COVID-19 has had a profound effect on the Thailand tourism industry with reduced tourism spending. However, the gradual reopening of travel will provide the much-needed push to the country’s economy, which in turn will positively impact the country’s payment industry.
According to GlobalData’s Payment Cards Analytics, card payments in Thailand is estimated to grow by 2.3% in 2020. The value is expected to reach THB2.5 trillion (USD 82.8 billion) by 2024, at a compound annual growth rate (CAGR) of 6.2% between 2020 and 2024.
The COVID-19 outbreak affected Thai economy, particularly its tourism sector, resulting in revenue loss of over USD 1bn in Q1 2020. To revive the tourism sector, the government provided stimulus packages to the tune of THB100bn (USD 3.4bn) along with other benefits like subsidies for hotel stays and flights tickets for travellers.
Nikhil Reddy, banking and payments analyst at GlobalData, explains: “A gradual rise in tourist inflow and spending is expected with the country now easing travel restrictions.
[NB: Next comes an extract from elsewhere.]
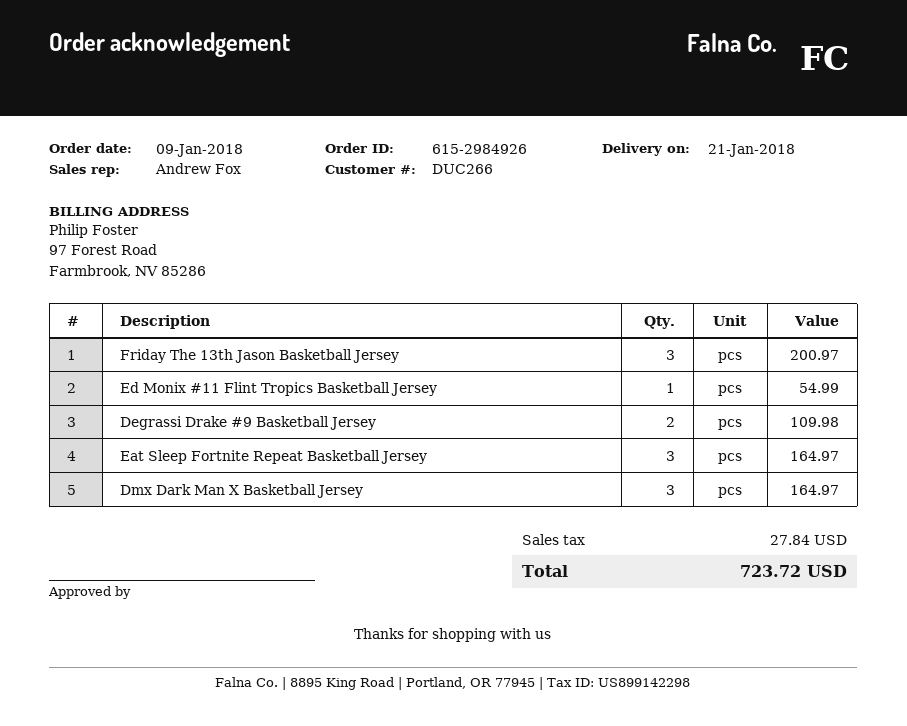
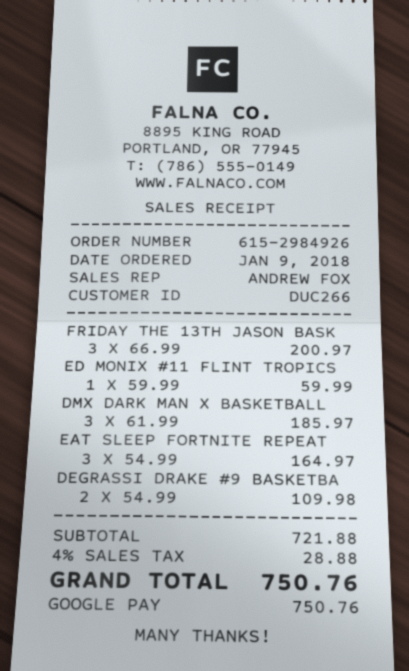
Ed Monix #11 Flint Tropics Basketball Jersey: 1 for 54.99 -> 1 for 59.99
Dmx Dark Man X Basketball Jersey: 3 for 164.97 -> 3 for 185.97
tax: 27.84 -> 28.88
total: 723.72 -> 750.76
This will in turn support card payments growth in the country.”
Cash, which has been traditionally a preferred mode of consumer payments, is now taking a back-seat amid the COVID-19 pandemic. The growing adoption of card payments is also supported by rising awareness of electronic payments, an expanding payment infrastructure, and an increase in the country’s banked population.
Reddy concludes: “The tourism-reliant Thailand is among the handful of countries that effectively controlled the COVID-19 pandemic with little over 3,600 cases. This coupled with the government’s support for the tourism sector, easing of travel restrictions and resurgence of consumer spending will drive the Thai card payments market in the coming years.”